- [Data to use]:
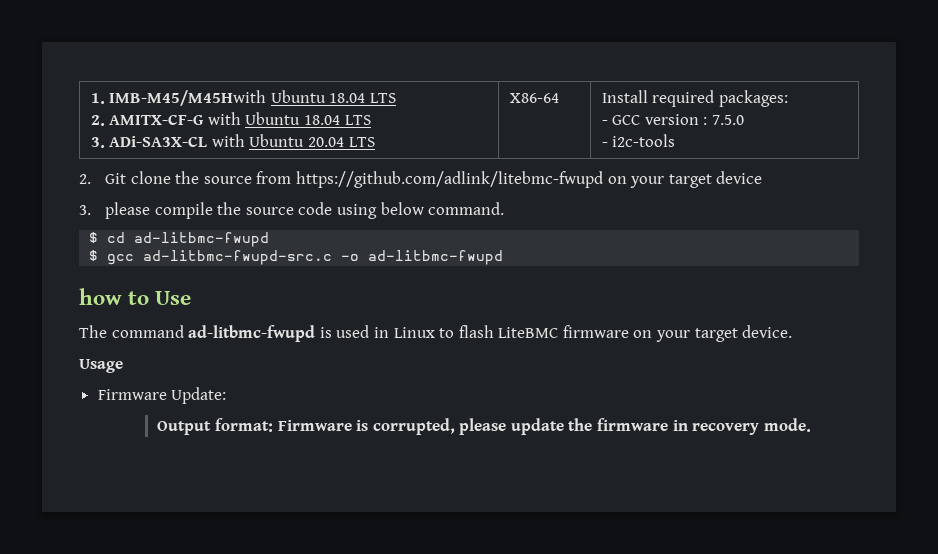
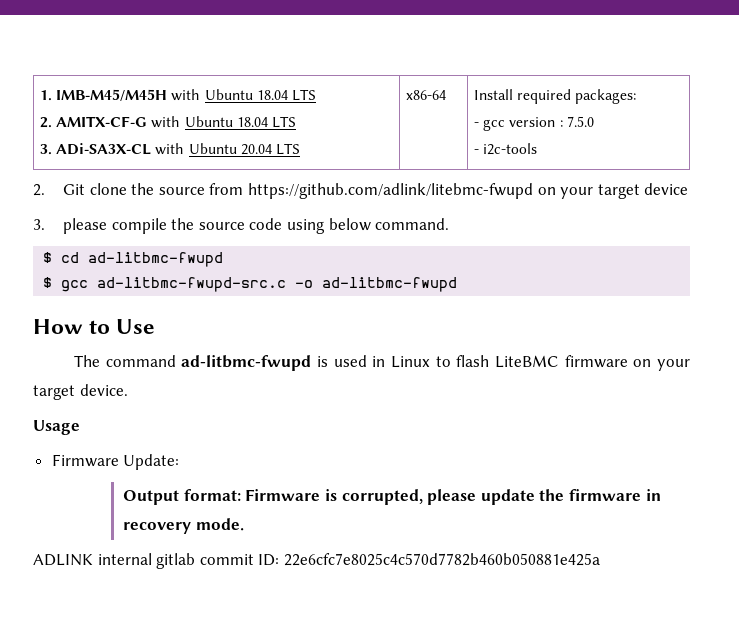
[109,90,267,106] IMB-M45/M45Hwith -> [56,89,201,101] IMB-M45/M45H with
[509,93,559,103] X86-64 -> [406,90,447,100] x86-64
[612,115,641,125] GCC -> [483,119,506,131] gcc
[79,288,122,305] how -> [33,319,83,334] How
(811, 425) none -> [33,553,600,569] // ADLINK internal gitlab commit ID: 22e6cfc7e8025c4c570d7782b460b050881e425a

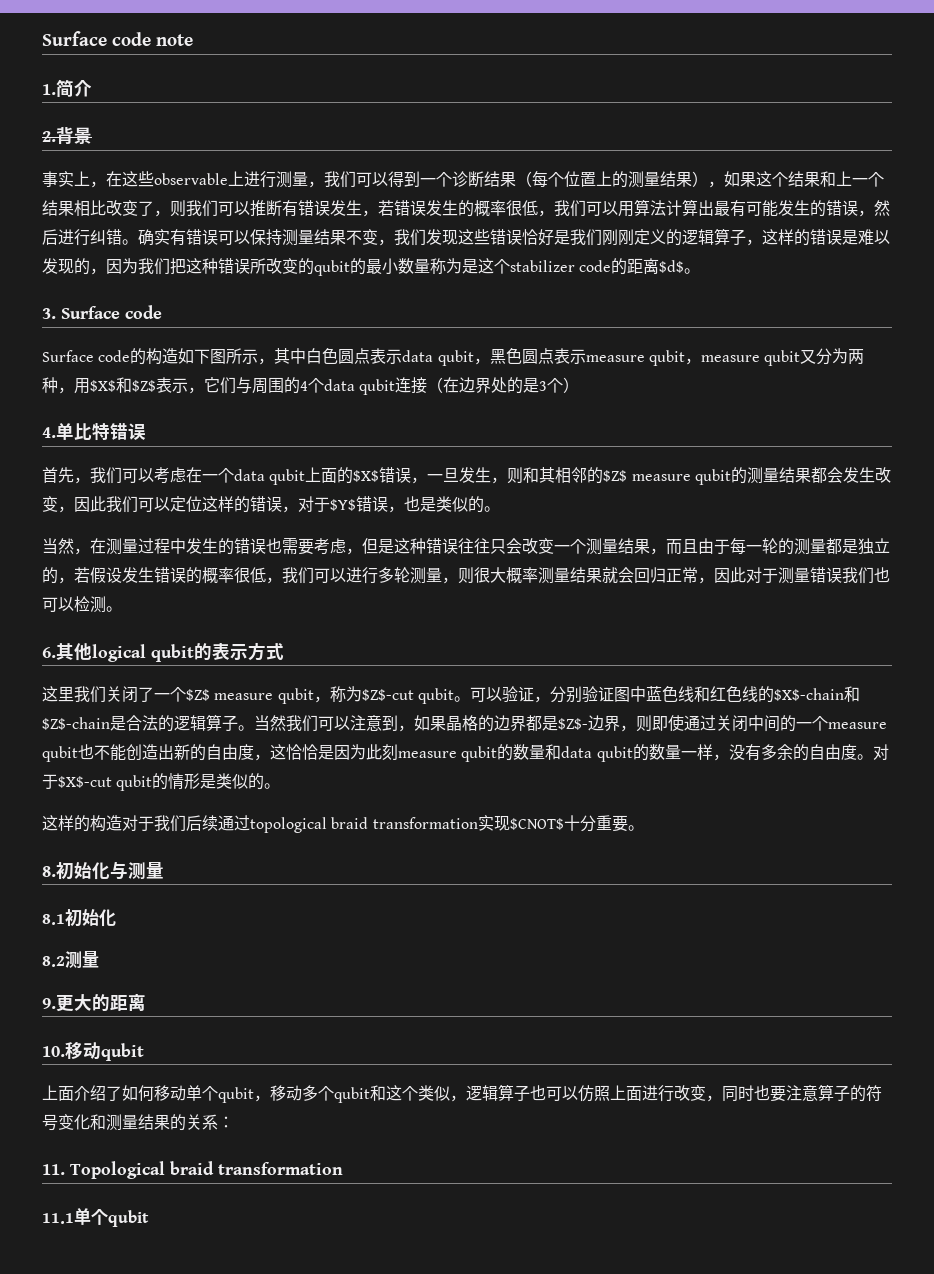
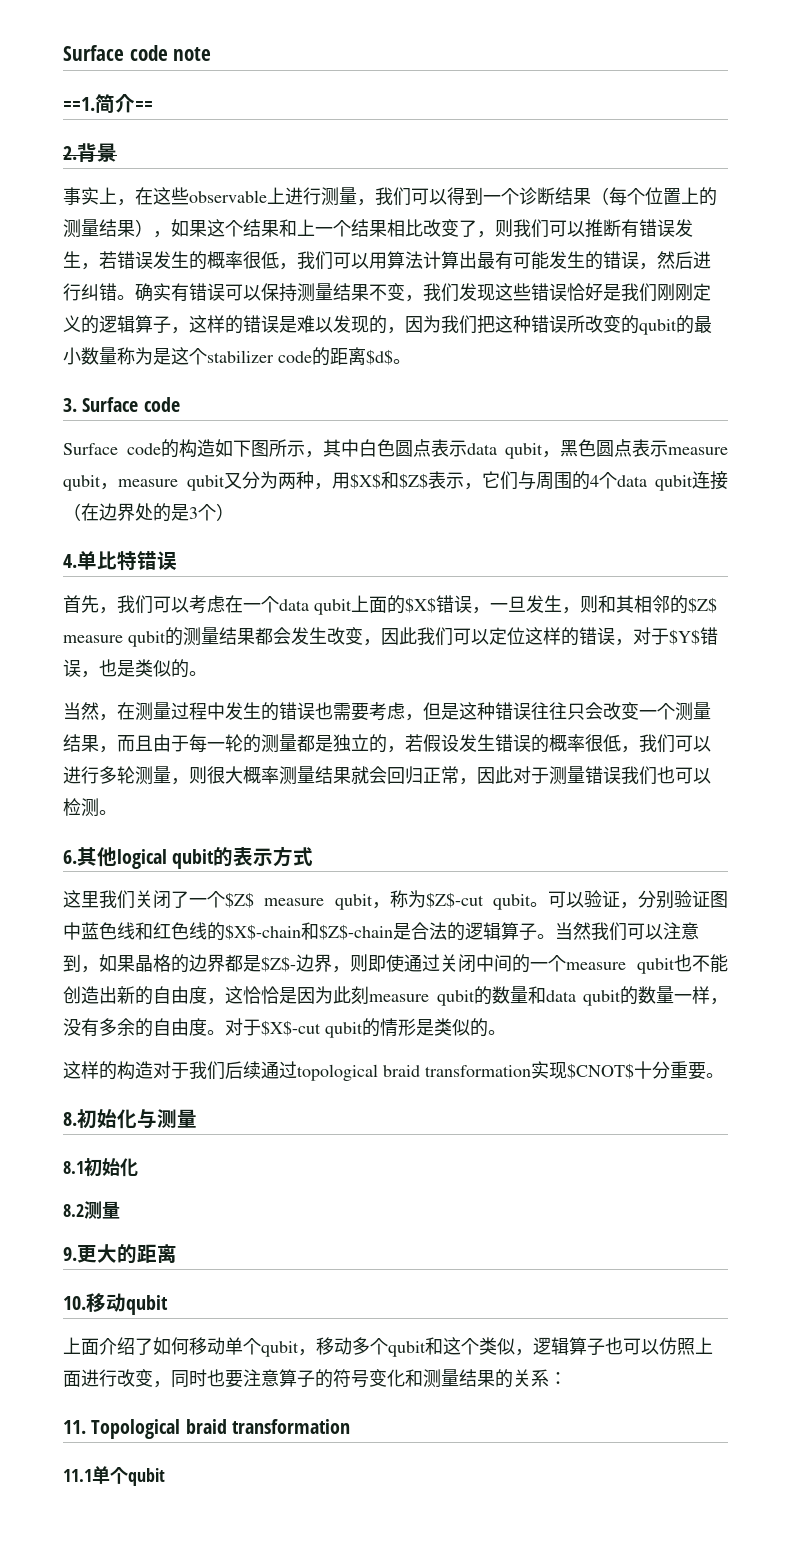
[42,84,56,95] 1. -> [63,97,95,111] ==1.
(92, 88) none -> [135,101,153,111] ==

- [Work item]: An exact copy of all the entries is required, and it must contain no pictures.

- [Solved exercise]:
[109,90,267,106] IMB-M45/M45Hwith -> [56,89,201,101] IMB-M45/M45H with
[509,93,559,103] X86-64 -> [406,90,447,100] x86-64
[612,115,641,125] GCC -> [483,119,506,131] gcc
[79,288,122,305] how -> [33,319,83,334] How
(811, 425) none -> [33,553,600,569] // ADLINK internal gitlab commit ID: 22e6cfc7e8025c4c570d7782b460b050881e425a

[42,84,56,95] 1. -> [63,97,95,111] ==1.
(92, 88) none -> [135,101,153,111] ==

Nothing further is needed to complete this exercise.